I thought it was "how many idiot posters from google groups do you killfile each week"?

Reply to
nospam

RaviKumar.n,

This is like asking how many stones will fit in a 4 liter bucket. The first question is, "How big are the stones?"

This sounds suspiciously like a homework problem to me....

In any case, even if I didn't know what processor you were asking about, I'd ask the same two questions, to start:

- What is the clock rate of your processor?

- How many clock cycles does a NOP take to load and execute, including any wait states?

Aside from issues about some prefetching, caching, or speculative execution that some processors use, the answer to your question will fall out of the math.

Al

Reply to
Al Gosselin

ROFL! VGA!! [Very Good Answer]

I'll add that to my list of neat replies to dubious questions from customers!

Al.

Reply to
Al

Close the proper questions for the 8051 are What is the Xtal frequency and what is the clock divider 12, 4, 3,2, or 1 (12 being standard) No prefetching, caching, or speculative execution in this 8 bitter

Reply to
Neil Kurzman

Thanks for ur kind reply Peter.

The crystal Iam using is of 11.03MHz. For this crystal frequency how many NOP's should I include.

Please let me know the answer as early as possible.

With Regards RaviKumar.N

Reply to
Ravi kumar.N

If you can't do arithmetic yet, you should probably go back to banging rocks together, because you won't be able to learn embedded programming.

The answer was in Peter's mail.
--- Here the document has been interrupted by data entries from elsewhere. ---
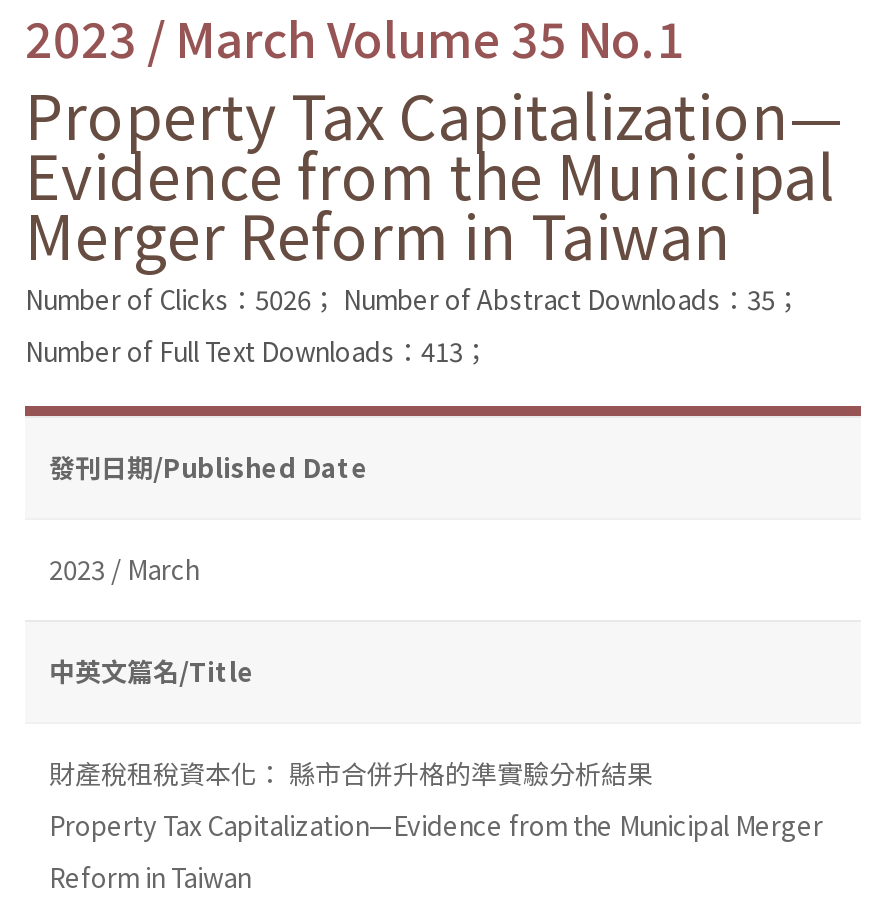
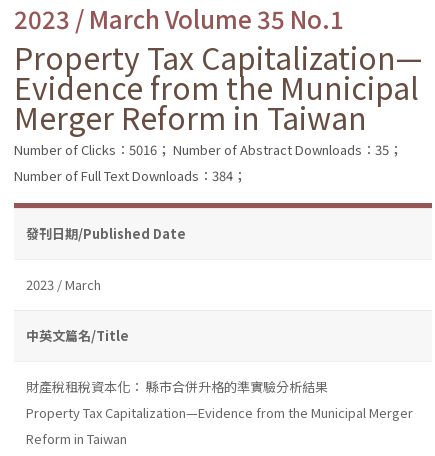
- Number of Clicks：5026； Number of Abstract Downloads：35；
+ Number of Clicks：5016； Number of Abstract Downloads：35；

- Number of Full Text Downloads：413；
+ Number of Full Text Downloads：384；
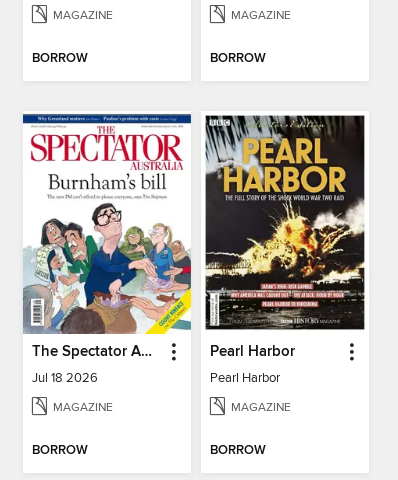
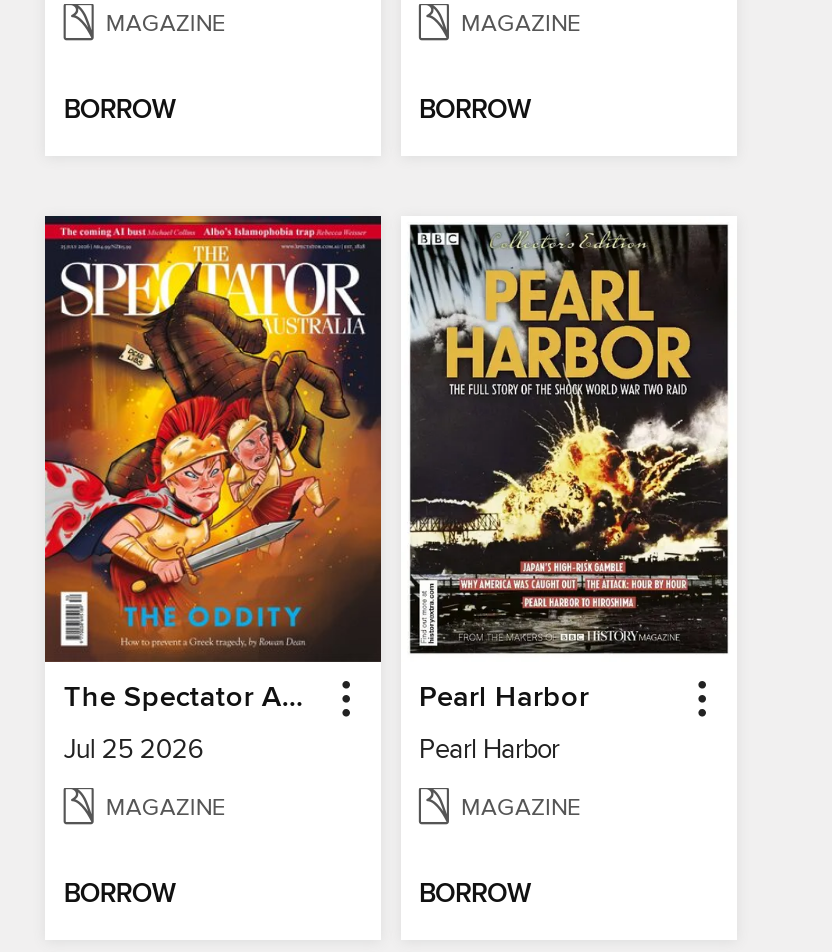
- [image]
- Jul 18 2026
+ [image]
+ Jul 25 2026
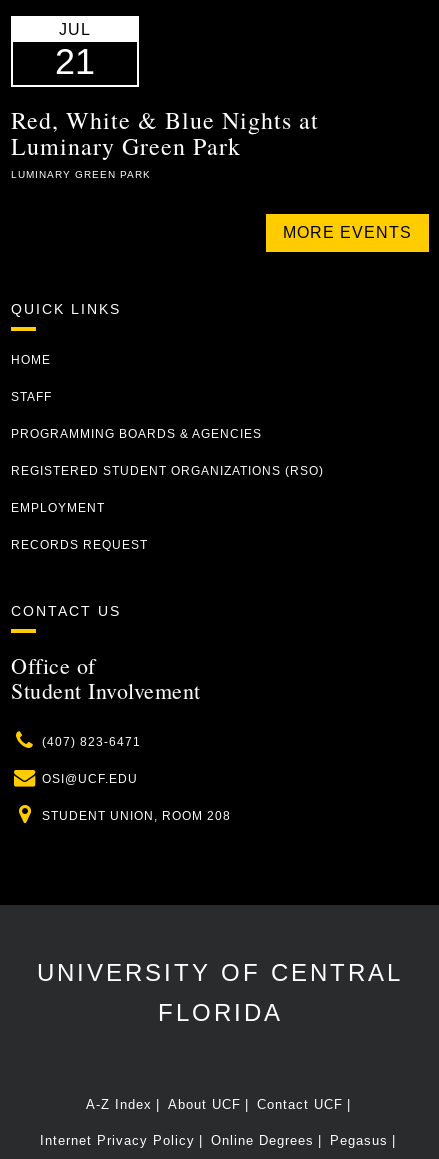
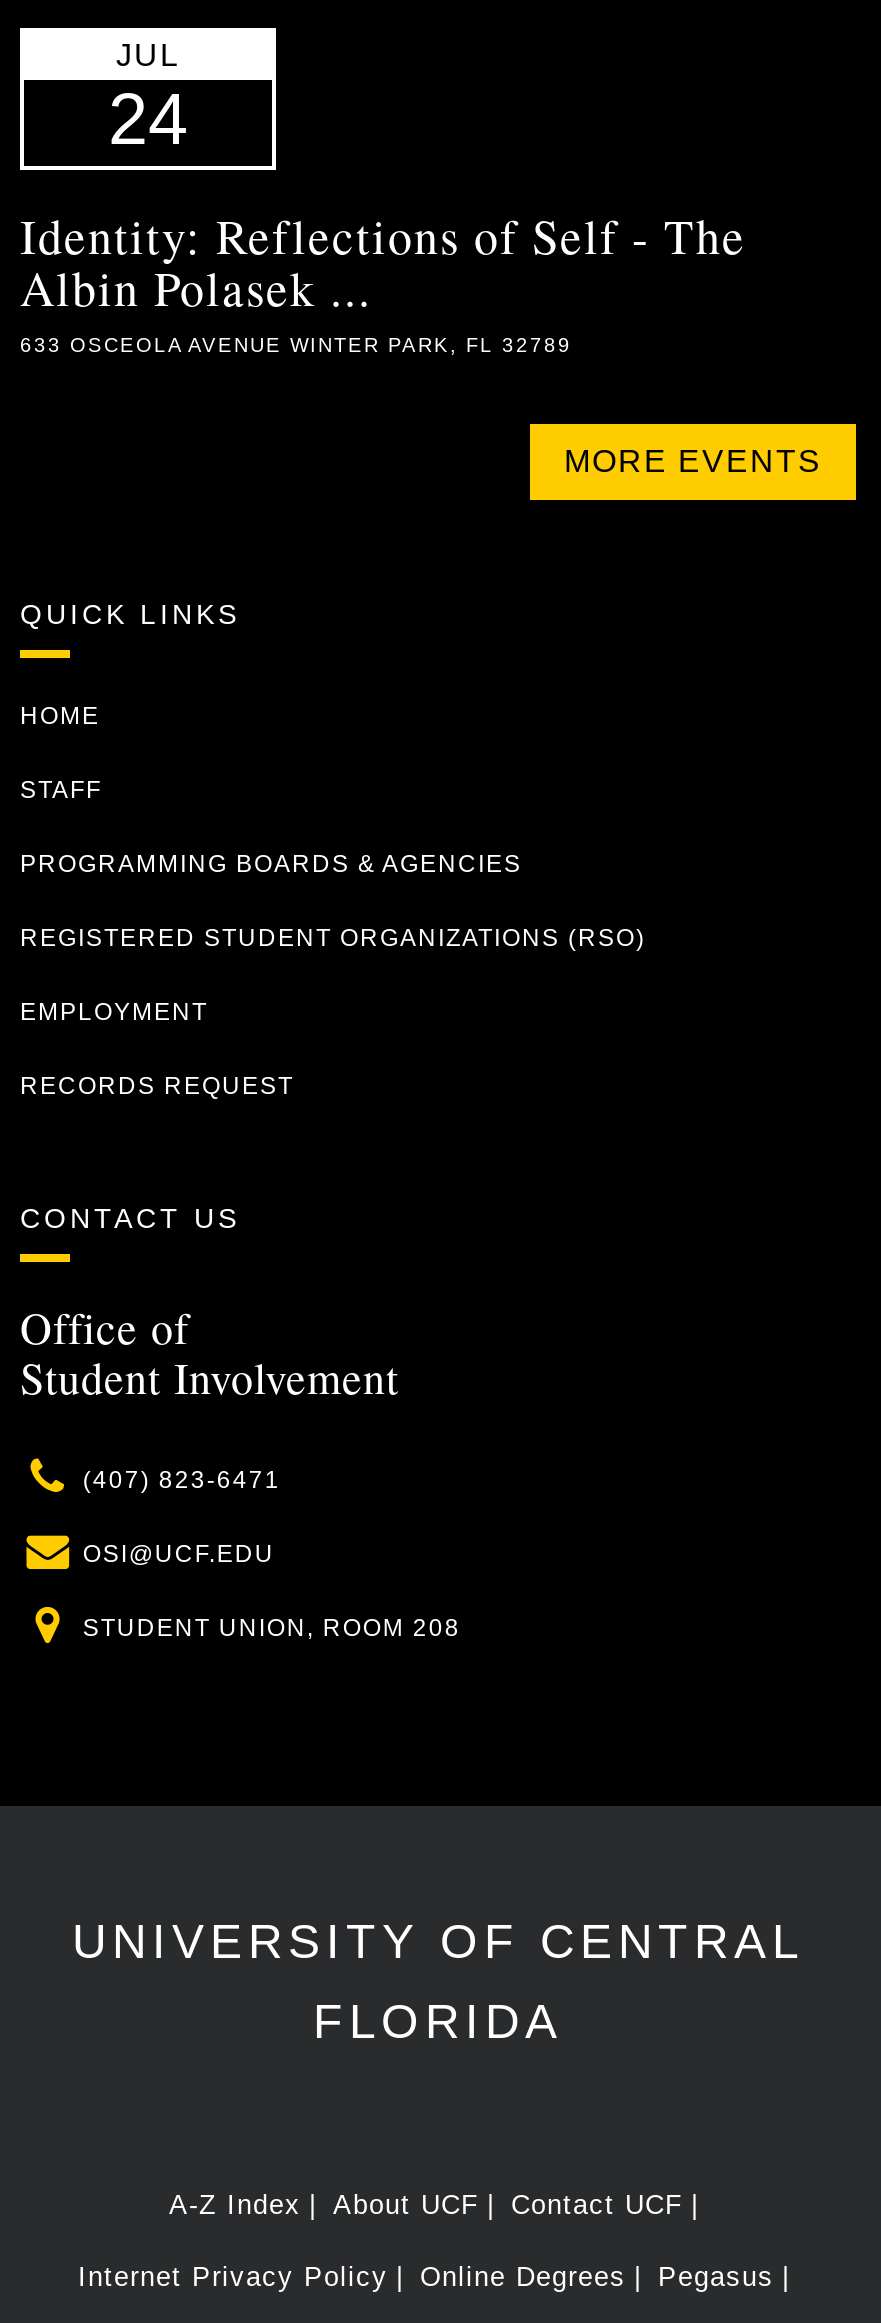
- 21
+ 24

- Red, White & Blue Nights at
- Luminary Green Park
- LUMINARY GREEN PARK
+ Identity: Reflections of Self - The
+ Albin Polasek ...
+ 633 OSCEOLA AVENUE WINTER PARK, FL 32789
At 504KHz, 42 Nops take 1ms. That means each takes 12 clock cycles. Now you can work it out from your clock speed.

Reply to
Clifford Heath

Clifford Heath wrote in news:37lc44F5ehi7tU1 @individual.net:

...Assuming he's using a vanilla 8051 not one of the newfandangled gofaster ones. Now make way for the new hyperspace bypass..last orders please! M

Reply to
Mike Diack

Each NOP on your processor takes 12 cycles. At 11.03MHz each NOP is 12/11030000 or about 1088nS. So for 1mS you need 1000000/1088 NOPs which is 919.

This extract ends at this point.